Фу, как устал. Что ни говори, общение требует колоссальных энергозатрат... И только милосердная природа дает нам отдохновение истинное, ничего не требуя взамен.
Он снова подходит к окну, вдыхает морской воздух. Нет, Моне все-таки – это слишком насыщенно, а все, что слишком, – не может быть вполне прекрасным. Собственно говоря, он более сторонник лирического и чуть замедленного созерцания в духе Сислея: нажимает кнопку, море в окне мгновенно проскальзывает вправо, и, вслед за ним, встык, в оконный проем со щелчком встраивается «Ветреный день в Венё». Да нет же! Только не это пустое небо и тоска... Он нажимает кнопку, в проеме – тот же Сислей: «Городок Вильнёв-ла-Гаренн на Сене» (тихая река, тихая лодка, на противоположном берегу – уютные домишки). Да, он всегда желал только простоты и покоя. Что ему надо? Лес, поляну, стог сена на ней... – снова Моне: теперь это «Стог сена в Живерни». К тому же стога – он разделяет это мнение – идеальный художественный объект для тональных экспериментов.
Но усталость не проходит. У него сейчас такое состояние, как если бы ему приказали произвести деление на ноль. Его защитное реле отключается. Сервомеханизмы под кожухом беспомощно обвисают. Глаза гаснут.

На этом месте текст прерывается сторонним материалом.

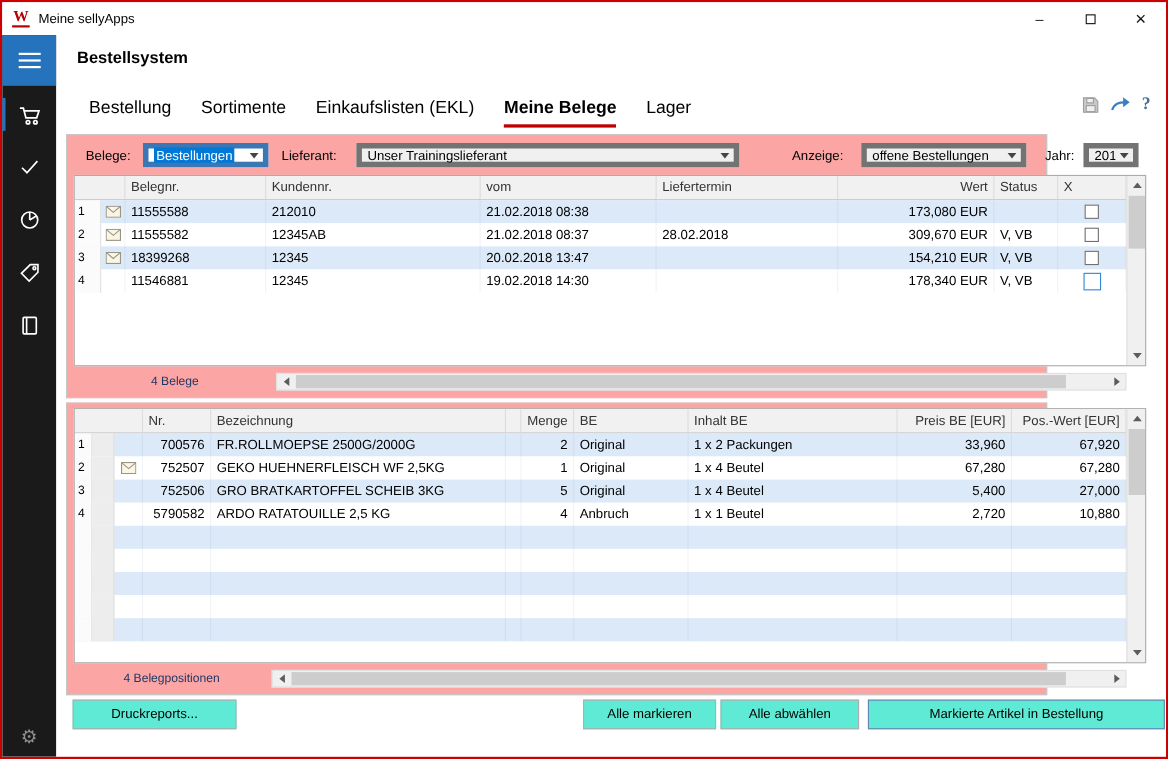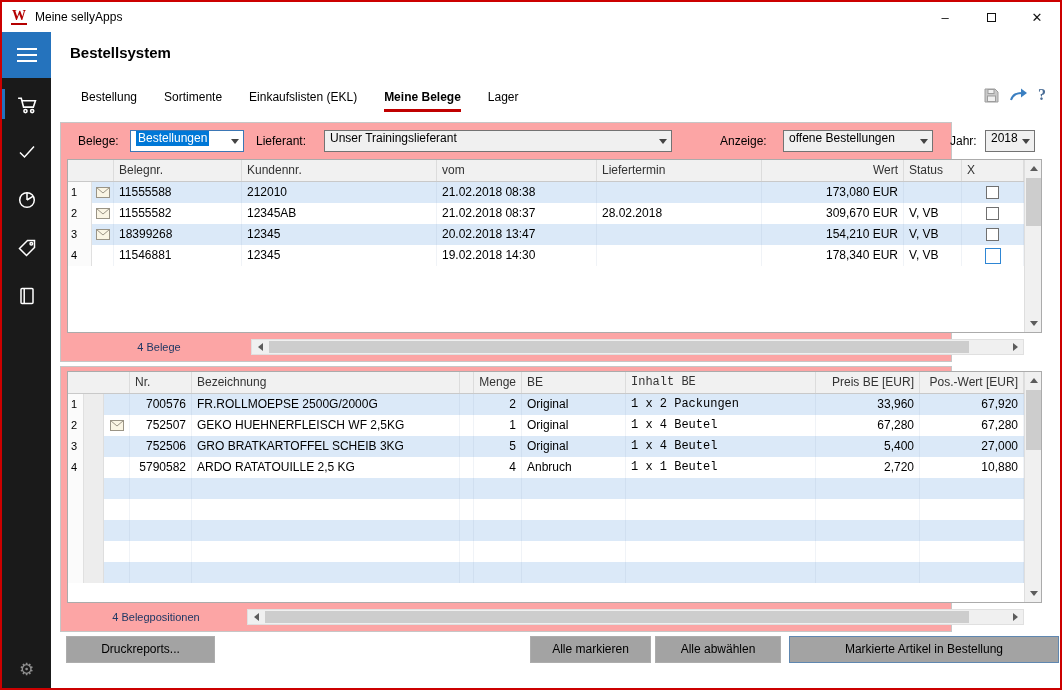--- a/index.html
+++ b/index.html
@@ -27,37 +27,37 @@
   .menu-btn i { display:block; width:20px; height:2px; background:#fff; }
   .nav-item { position:relative; width:49px; height:48px; display:flex; align-items:center; justify-content:center; }
   .nav-item.first { margin-top:2px; }
   .nav-item .active-bar { position:absolute; left:0; top:9px; width:3px; height:30px; background:#2573bd; }
   .nav-item svg { stroke:#fff; fill:none; stroke-width:1.5; }
   .gear { position:absolute; left:0; bottom:8px; width:49px; text-align:center;
           color:#8f8f8f; font-size:17px; }
 
   
   .page-title { position:absolute; left:68px; top:42px; font-size:15px; font-weight:bold; }
-  .tabbar { position:absolute; left:79px; top:88px; display:flex; gap:27px; font-size:12px; }
+  .tabbar { position:absolute; left:79px; top:88px; display:flex; gap:27px; font-size:16px; }
   .tab { position:relative; padding-bottom:8px; cursor:default; white-space:nowrap; }
   .tab.active { font-weight:bold; }
   .tab.active::after { content:""; position:absolute; left:0; right:0; bottom:0; height:3px; background:#c00000; }
   .tool-icons { position:absolute; right:14px; top:84px; display:flex; align-items:center; gap:9px; }
   .tool-icons .help { color:#4a6d96; font-weight:bold; font-size:16px; font-family:"Liberation Serif", serif; }
 
   
   .panel { position:absolute; left:58px; width:892px; border:1px solid #c6c6c6; background:#fca5a5; }
   .panel.upper { top:120px; height:240px; }
   .panel.lower { top:364px; height:266px; }
 
   
   .filters { position:absolute; left:0; top:7px; height:22px; width:100%; font-size:12px; }
   .filters .lbl { position:absolute; top:4px; }
-  .combo { position:absolute; top:0; height:22px; border:1px solid #737373; background:#f0f0f0;
-           display:flex; font-size:12px; }
+  .combo { position:absolute; top:0; height:22px; border:5px solid #737373; background:#f0f0f0;
+           display:flex; align-items:center; font-size:12px; }
   .combo .val { flex:1; padding:0 5px; white-space:nowrap; overflow:hidden; }
   .combo .arrow { width:16px; height:100%; display:flex; align-items:center; justify-content:center; }
   .combo .arrow::after { content:""; border-left:4px solid transparent; border-right:4px solid transparent;
                          border-top:5px solid #444; }
   .combo.focused { background:#fff; border-color:#3b77b5; }
   .combo.focused .val span { background:#0078d7; color:#fff; padding:1px 2px; }
 
   
   .grid { position:absolute; border:1px solid #ababab; background:#fff; overflow:hidden; }
   .grid-inner { position:absolute; left:0; top:0; width:956px; }
@@ -73,21 +73,21 @@
   .right { text-align:right; }
   .iconc { display:flex; align-items:center; justify-content:center; padding:0 2px; }
 
   
   .u0{width:24px;} .u1{width:22px;} .u2{width:128px;} .u3{width:195px;} .u4{width:160px;}
   .u5{width:165px;} .u6{width:142px;} .u7{width:58px;} .u8{width:62px;}
   .uh0{width:46px;}
 
   
   .l0{width:16px;} .l1{width:20px;} .l2{width:26px;} .l3{width:62px;} .l4{width:268px;}
-  .l5{width:14px;} .l6{width:48px;} .l7{width:104px;} .l8{width:190px;font-family:Liberation Mono, monospace;} .l9{width:104px;} .l10{width:104px;}
+  .l5{width:14px;} .l6{width:48px;} .l7{width:104px;} .l8{width:190px;} .l9{width:104px;} .l10{width:104px;}
   .lh0{width:62px;}
 
   .cxc { display:flex; align-items:center; justify-content:center; }
   .cb { width:13px; height:13px; background:#fff; border:1px solid #707070; display:inline-block; }
   .cb.focused { width:16px; height:16px; border:1px solid #2e86d4; }
 
   
   .vscroll { position:absolute; right:0; top:0; bottom:0; width:17px; background:#f0f0f0;
              border-left:1px solid #dedede; }
   .sb-btn { position:absolute; left:0; width:17px; height:17px; display:flex; align-items:center; justify-content:center; }
@@ -102,21 +102,21 @@
   .hs-left { left:0; } .hs-right { right:0; }
   .hs-left::after { content:""; border-top:4px solid transparent; border-bottom:4px solid transparent;
                     border-right:5px solid #5c5c5c; }
   .hs-right::after { content:""; border-top:4px solid transparent; border-bottom:4px solid transparent;
                      border-left:5px solid #5c5c5c; }
   .h-thumb { position:absolute; top:1px; height:12px; background:#cdcdcd; }
 
   .summary { position:absolute; font-size:11px; font-weight:normal; color:#1f3864; text-align:center; }
 
   
-  .btn { position:absolute; top:634px; height:27px; background:#a3a3a3; border:1px solid #adadad;
+  .btn { position:absolute; top:634px; height:27px; background:#5eead4; border:1px solid #adadad;
          font-size:12px; font-family:"Liberation Sans", sans-serif; text-align:center; line-height:25px; }
   .btn.default { border-color:#5f87b0; }
 
   svg.env { display:block; }
 </style>
 </head>
 <body>
 
 <div class="window">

Вид из окна гаснет автоматически.
Рейс
В черных очках я оставалась вплоть до паспортного контроля. С волосами, я надеялась, будет проще: если пограничника и насторожит несоответствие цвета, я сошлюсь на дурное качество снимка, а если это объяснение не поможет, я, конечно, признаюсь, что на мне парик, но не сниму – только чуть сдвину его на затылок, чтобы предъявить свои темные волосы.
Если бы предусмотреть заранее, я взяла бы с собой три чемодана – возможно, у таможенников сработал бы казенный рефлекс почтения, и все, глядишь, обошлось, – а так, сообразив, что у меня из вещей всего лишь сумочка, они молча принялись ее потрошить: вывалилась пудреница, плоская коробка с театральным гримом, флакон с жидкостью для снятия макияжа, помада в блестящих черных патронах... «Это все?» – спросил таможенник уже разогретый злобой, поскольку обстоятельства требовали от него дополнительных усилий, похоже, умственных. Я ответила, что все, и тогда он сказал: «Не делайте, пожалуйста, из нас дураков», – и я объяснила, почему мне ничего больше не надо, но он, уже заведенный, с особой душевностью произнес: «Не делайте, я повторяю, из нас дураков», – и принялся развинчивать каждый патрон, и нюхал помаду, и злился – а самолет отбывал через тридцать пять минут, но еще не был пройден паспортный контроль, и я поторопила официальное лицо, оно позвало своего шефа, и тот сказал: «Вам не следует делать из нас дураков, будем держать до выяснения» – вопросы, ответы, междометия, вскрики – экзекуция затягивалась, до отлета оставалось пятнадцать минут – и я заорала: «Ну гады же, гады!» – и заплакала освобожденно – было уже безразлично, что слезы смывают густую пудру с ресниц и щек, что они разрушают мой тщательно обесцвеченный образ, белесую маску, трясущимися руками только что подновленную в туалете аэропорта, под землей, среди хирургического кафеля, зеркал и могильного холода, я уже знала, что все пропало, все кончено, – и мне стало зловеще легко, как на деревянной качели, взлетающей над оврагом, когда сердце бьется где-то чуть позади тела – или чуть впереди него, но напрочь с ним не совпадает, – я поняла, что сейчас придушу этих двоих, как мышей, я даже рассмеялась простоте выхода, но что-то случилось наверху, я ничего не поняла, и опять ничего, и поняла не так, и уже боялась понять правильно, и наконец до меня дошло: наш вылет задерживался на два часа.